Items listed in a dataset
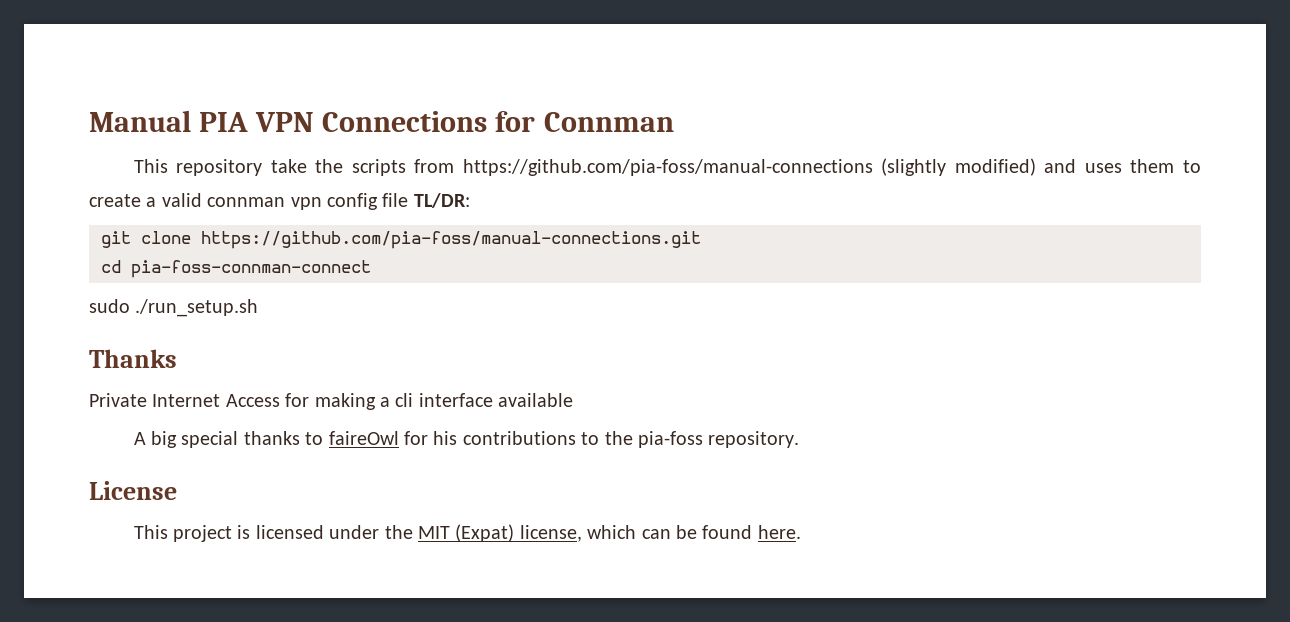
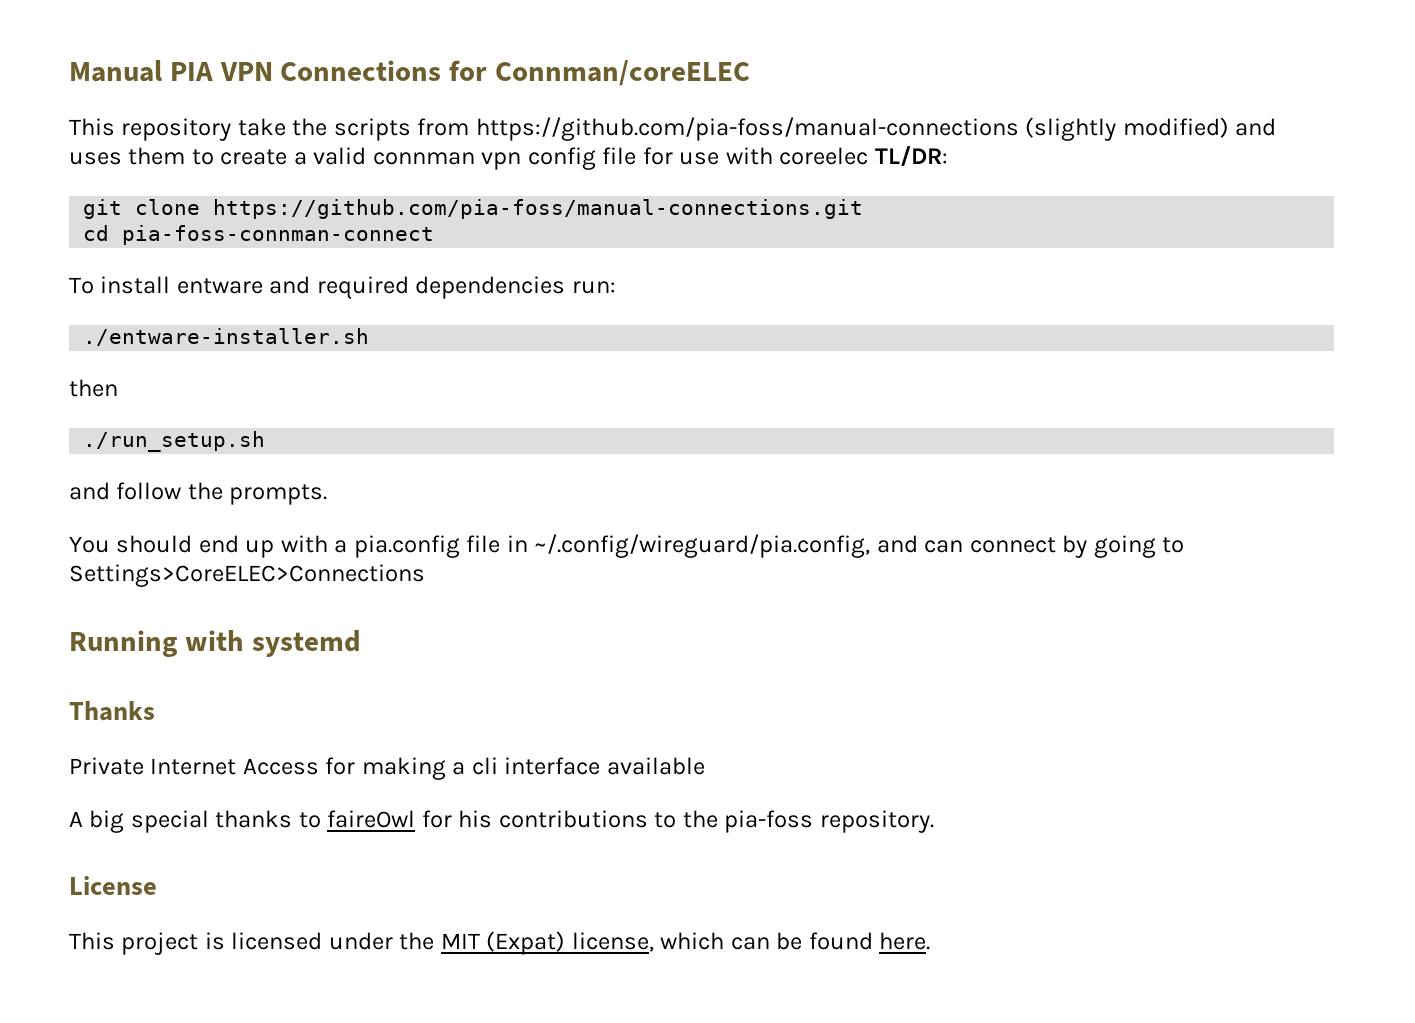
[543,112,674,132] Connman -> [495,60,751,86] Connman/coreELEC
(409, 200) none -> [642,147,869,165] for use with coreelec
[89,299,259,317] sudo ./run_setup.sh -> [69,276,616,299] [83,328,370,346] [69,379,118,397] [83,431,266,452] [69,482,328,505] [69,534,1185,558] [69,564,425,587] [69,630,361,657] To install entware and required dependencies run: // ./entware-installer.sh // then // ./run_setup.sh // and follow the prompts. // You should end up with a pia.config file in ~/.config/wireguard/pia.config, and can connect by going to Settings>CoreELEC>Connections // Running with systemd

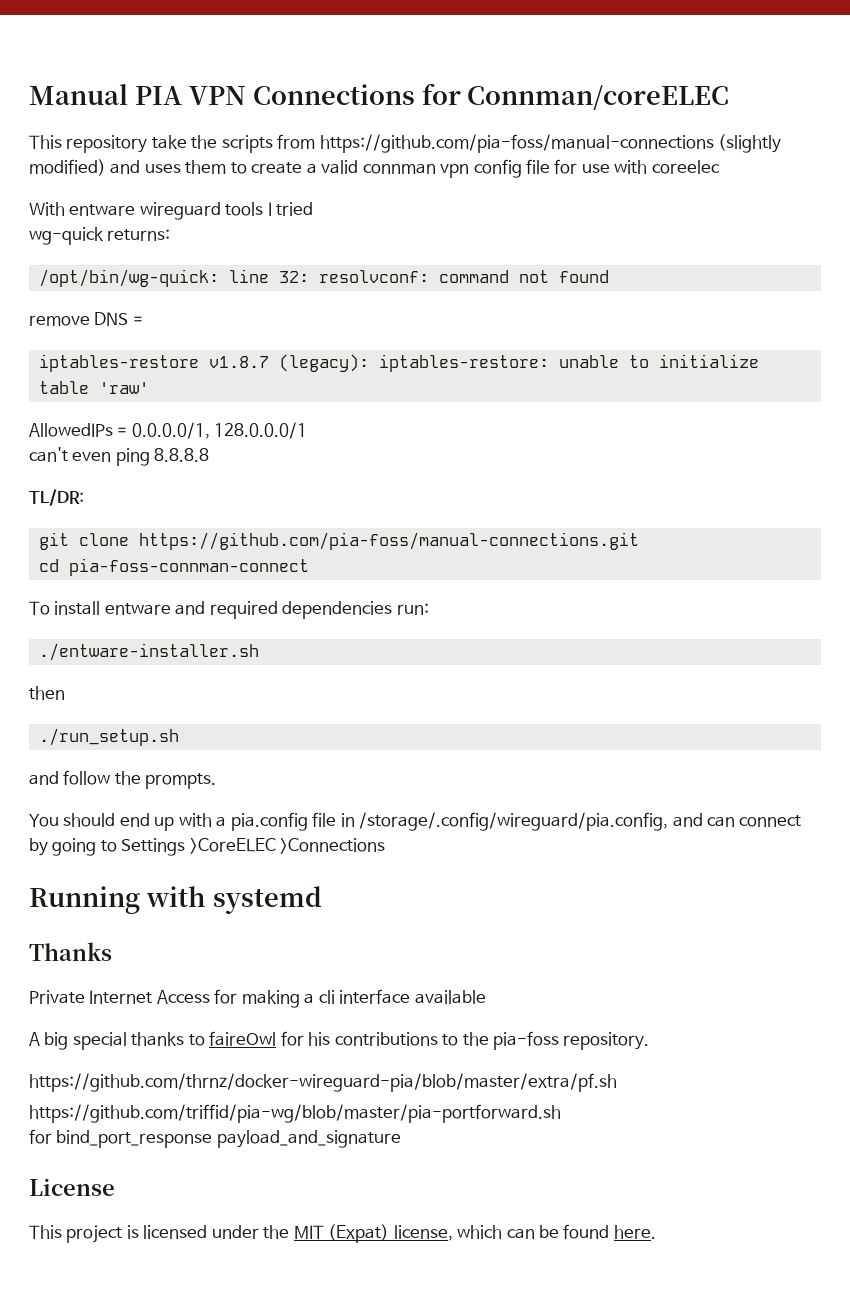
(869, 156) none -> [29,202,314,220] [29,227,171,245] [38,269,609,287] [29,312,143,326] [38,354,759,372] [38,381,149,394] [29,422,308,439] [29,447,210,466] // With entware wireguard tools I tried // wg-quick returns: // /opt/bin/wg-quick: line 32: resolvconf: command not found // remove DNS = // iptables-restore v1.8.7 (legacy): iptables-restore: unable to initialize table 'raw' // AllowedIPs = 0.0.0.0/1, 128.0.0.0/1 // can't even ping 8.8.8.8 //
[534,534,871,558] ~/.config/wireguard/pia.config, -> [359,812,669,831] /storage/.config/wireguard/pia.config,
[69,564,425,587] Settings>CoreELEC>Connections -> [121,838,386,856] Settings >CoreELEC >Connections
(934, 821) none -> [29,1073,617,1092] [29,1104,561,1123] [29,1129,401,1148] // https://github.com/thrnz/docker-wireguard-pia/blob/master/extra/pf.sh // https://github.com/triffid/pia-wg/blob/master/pia-portforward.sh // for bind_port_response payload_and_signature

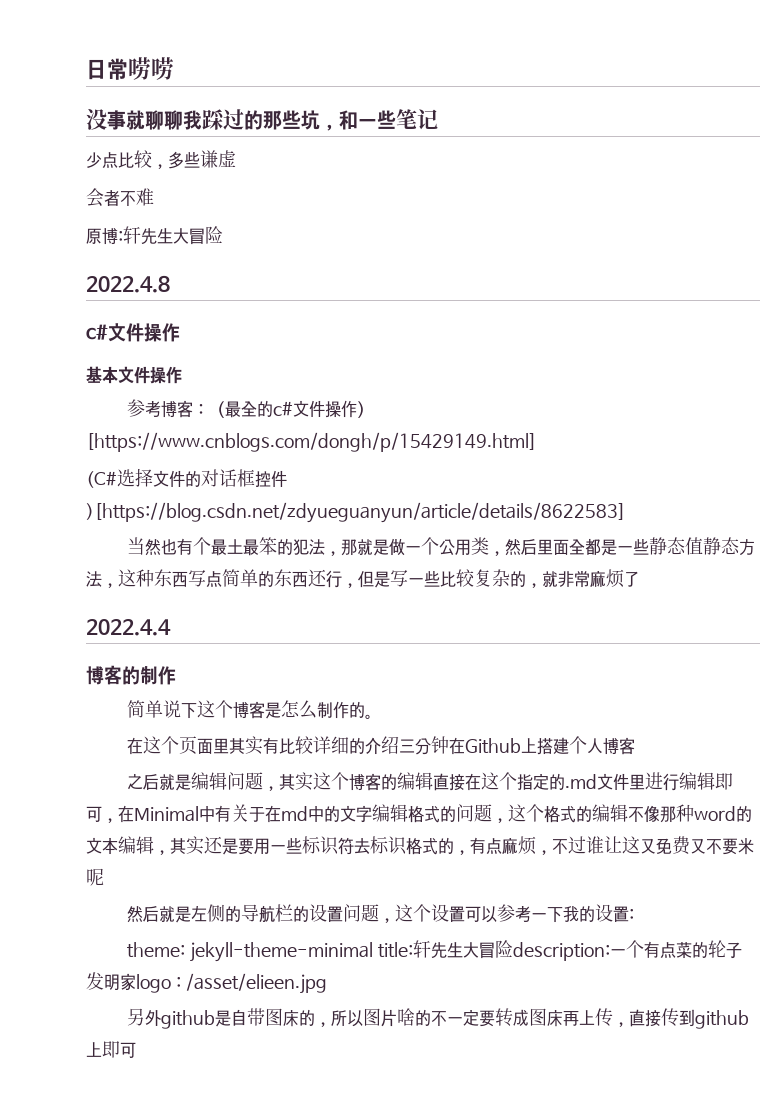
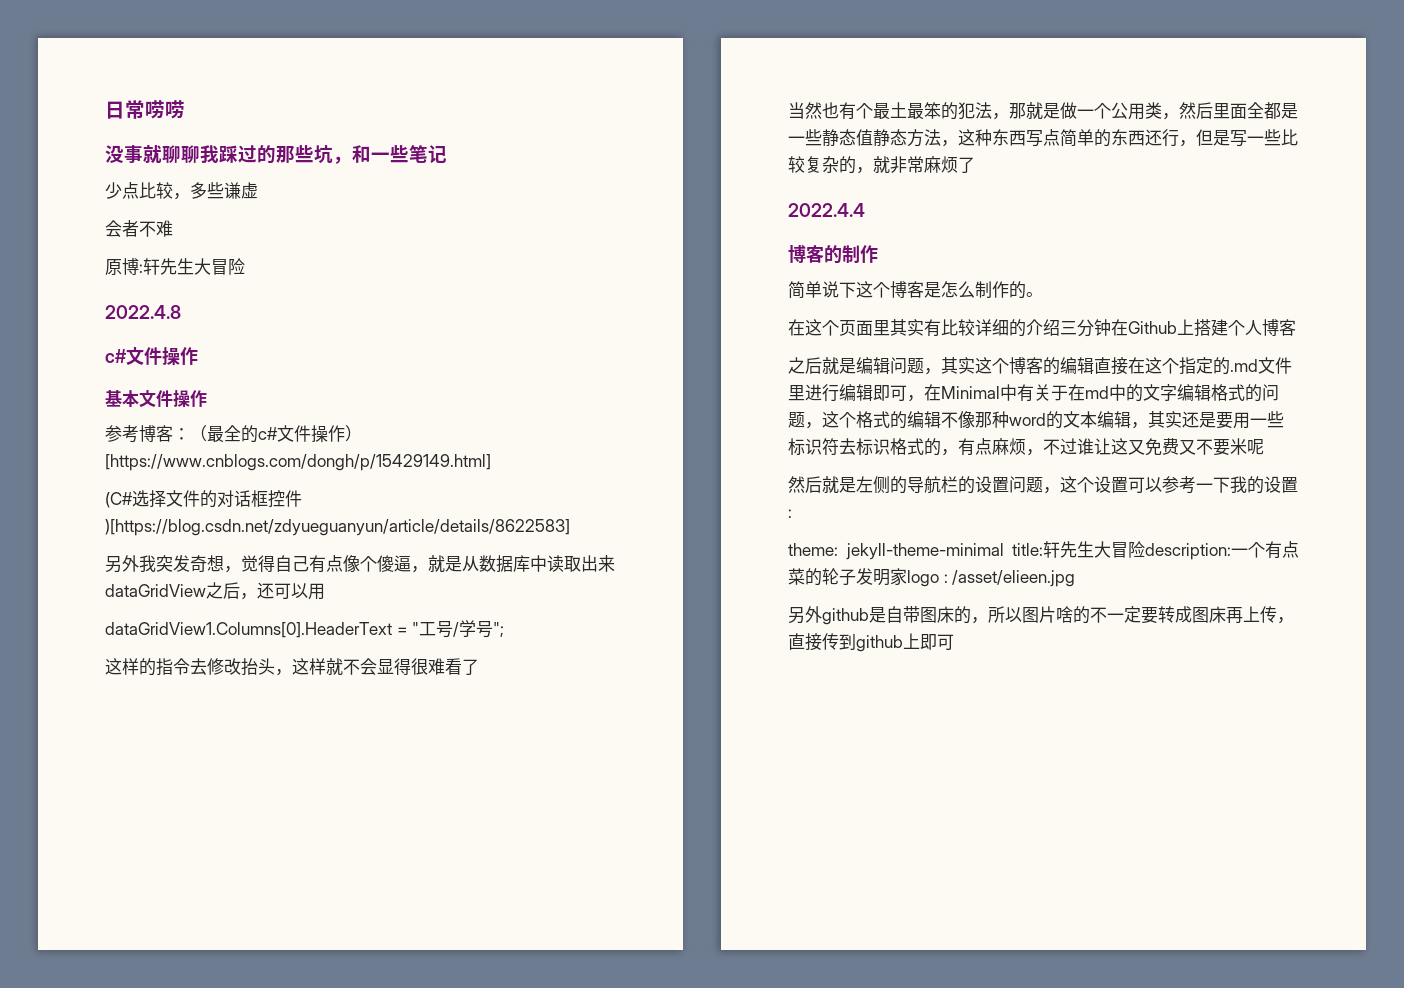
(626, 512) none -> [105,555,615,573] [105,582,325,600] [105,620,505,638] [105,658,479,676] // 另外我突发奇想，觉得自己有点像个傻逼，就是从数据库中读取出来dataGridView之后，还可以用 // dataGridView1.Columns[0].HeaderText = "工号/学号"; // 这样的指令去修改抬头，这样就不会显得很难看了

▶ What needs to be done
Return the line containing "(934, 821) none" and every line after it through the end of the records above, exactly and nothing else, but not the pictures.

▶ Result
(934, 821) none -> [29,1073,617,1092] [29,1104,561,1123] [29,1129,401,1148] // https://github.com/thrnz/docker-wireguard-pia/blob/master/extra/pf.sh // https://github.com/triffid/pia-wg/blob/master/pia-portforward.sh // for bind_port_response payload_and_signature

(626, 512) none -> [105,555,615,573] [105,582,325,600] [105,620,505,638] [105,658,479,676] // 另外我突发奇想，觉得自己有点像个傻逼，就是从数据库中读取出来dataGridView之后，还可以用 // dataGridView1.Columns[0].HeaderText = "工号/学号"; // 这样的指令去修改抬头，这样就不会显得很难看了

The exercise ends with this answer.